The kneeling figure had covered a third of the ground from the trenches to the gate. Soon, Sarah would have to make a decision.

Were those streaks of blood behind him in the snow?

She looked to the barbican tower over the gate and saw the men within it gazing back at her, waiting for a signal.

“But the Serpent Throne still stands,” Sarah said. “No one tore it down. No one burned down the temple.”

“Not for want of trying. This was before my day, of course, but I heard the stories. Men with torches and pry bars assaulted the temple. Its groves were uprooted and burned to ash, the ashes trampled underfoot. Cahokia’s two great priesthoods–the one serving Father and Son, and the one serving the Virgin–split as they had never split before. Blood was shed. Women of great honor were humiliated and enslaved.”

“The veil,” Sarah said.

“The great veil was torn down,” Alzbieta agreed. “Your father later hung a new one in its place. For whatever reason, he never closed it. Presumably, the goddess told him not to.”

“Why would She do that?” Sarah asked.

“Perhaps we are not yet ready for Her presence.” Alzbieta shook her head. “Perhaps this is what you can accomplish here, Beloved.”

“But the . . . rebels,” Sarah continued. “They couldn’t deny the goddess, surely? Where do they think they come from?”

“Most men don’t experience their gods as you have been privileged to do, Beloved.” Alzbieta spoke slowly, and her use of the title Beloved underscored the fact that Sarah too was a priestess of Alzbieta’s goddess, a goddess they both had seen.

A priesthood about which Sarah knew practically nothing. But something about Sarah’s priesthood, her status as the goddess’s Beloved, or her vision of Eden, had changed her.

Sarah’s stomach turned at the mere thought of meat, and she could not bring herself to touch it. And, no matter how tired she became, she could only sleep atop the Great Mound.

What had happened to her?

“Then . . . the stories you told me of the great migration west, the building of the temple and the church side by side?”

“The rebels tell another story, about a flight west plagued by a demonic serpent. About a race of men descended from the serpent, who bear its mark on their very souls to this day, and whose blood boils because of the serpent’s corruption still flowing within them. About a king who slew the serpent, and sat upon her to crown himself not as a sign of solidarity and kinship, but as a mark of conquest and redemption from his corrupted birth. About a line of kings whose great triumph is to keep serpents at bay. About a people who had outgrown the serpent throne, and all their former private, sacred things.”

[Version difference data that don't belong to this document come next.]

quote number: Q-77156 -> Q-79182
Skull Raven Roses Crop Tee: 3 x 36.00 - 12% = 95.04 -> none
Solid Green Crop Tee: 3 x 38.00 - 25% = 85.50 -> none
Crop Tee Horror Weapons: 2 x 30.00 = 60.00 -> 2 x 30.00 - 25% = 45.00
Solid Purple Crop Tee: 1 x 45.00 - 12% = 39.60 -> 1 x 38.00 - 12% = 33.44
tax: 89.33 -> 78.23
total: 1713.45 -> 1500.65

“That makes the rebels sound heroic,” Sarah said. “A little like Moses, breaking up the golden calf and forcing the sinners to drink it.”

“But Moses raised the serpent,” Alzbieta pointed out.

“Maybe a little like the New Light,” Cathy added, her voice softening.

Alzbieta shrugged. “The Campbells and Barton Stone may have taken some inspiration from the rebels against the goddess of Cahokia. I don’t know. But the children of Adam have never had a shortage of men who wish to tear down all that prior generations have built, in the name of freedom, or virtue, or progress, or conscience. And in that tearing down, Peter Plowshare was pushed away and the truths we knew about him were forgotten. Our children were taught the language of William Penn, rather than the language of Onandagos. And many important things were lost.”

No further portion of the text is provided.